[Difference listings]
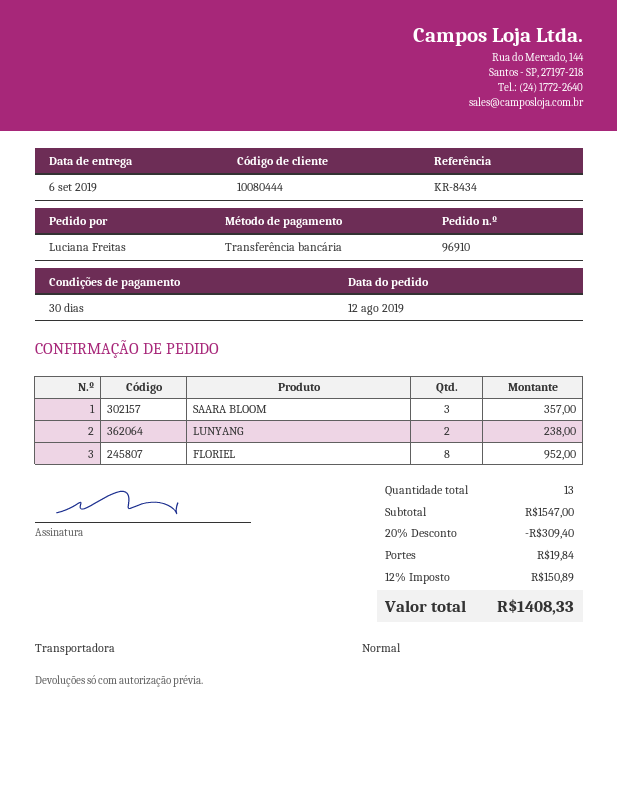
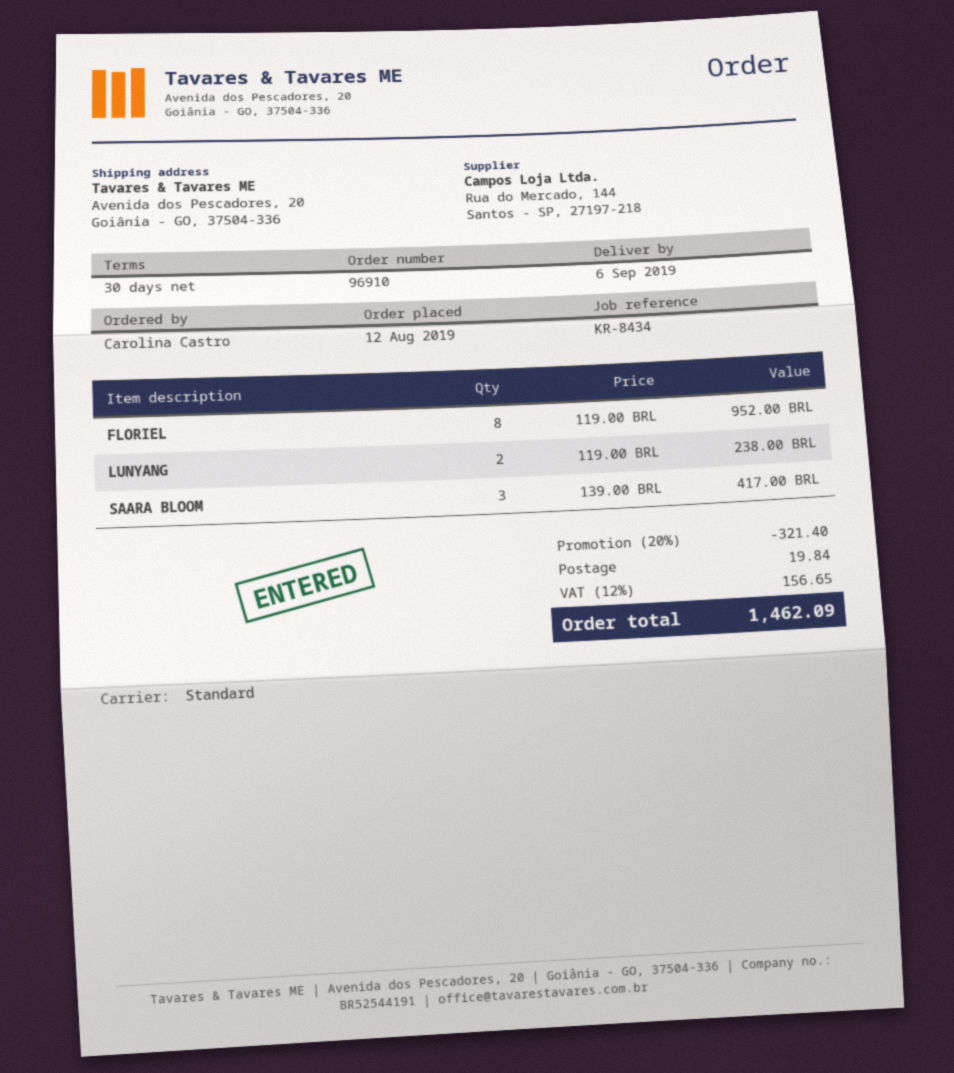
ordered by: Luciana Freitas -> Carolina Castro
SAARA BLOOM: 3 for 357.00 -> 3 for 417.00
discount: 20% = 309.40 -> 20% = 321.40
tax: 12% = 150.89 -> 12% = 156.65
total: 1408.33 -> 1462.09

# Work to complete:
Word-for-word copy, no pictures: write out the entries above in full.

# Expected answer:
ordered by: Luciana Freitas -> Carolina Castro
SAARA BLOOM: 3 for 357.00 -> 3 for 417.00
discount: 20% = 309.40 -> 20% = 321.40
tax: 12% = 150.89 -> 12% = 156.65
total: 1408.33 -> 1462.09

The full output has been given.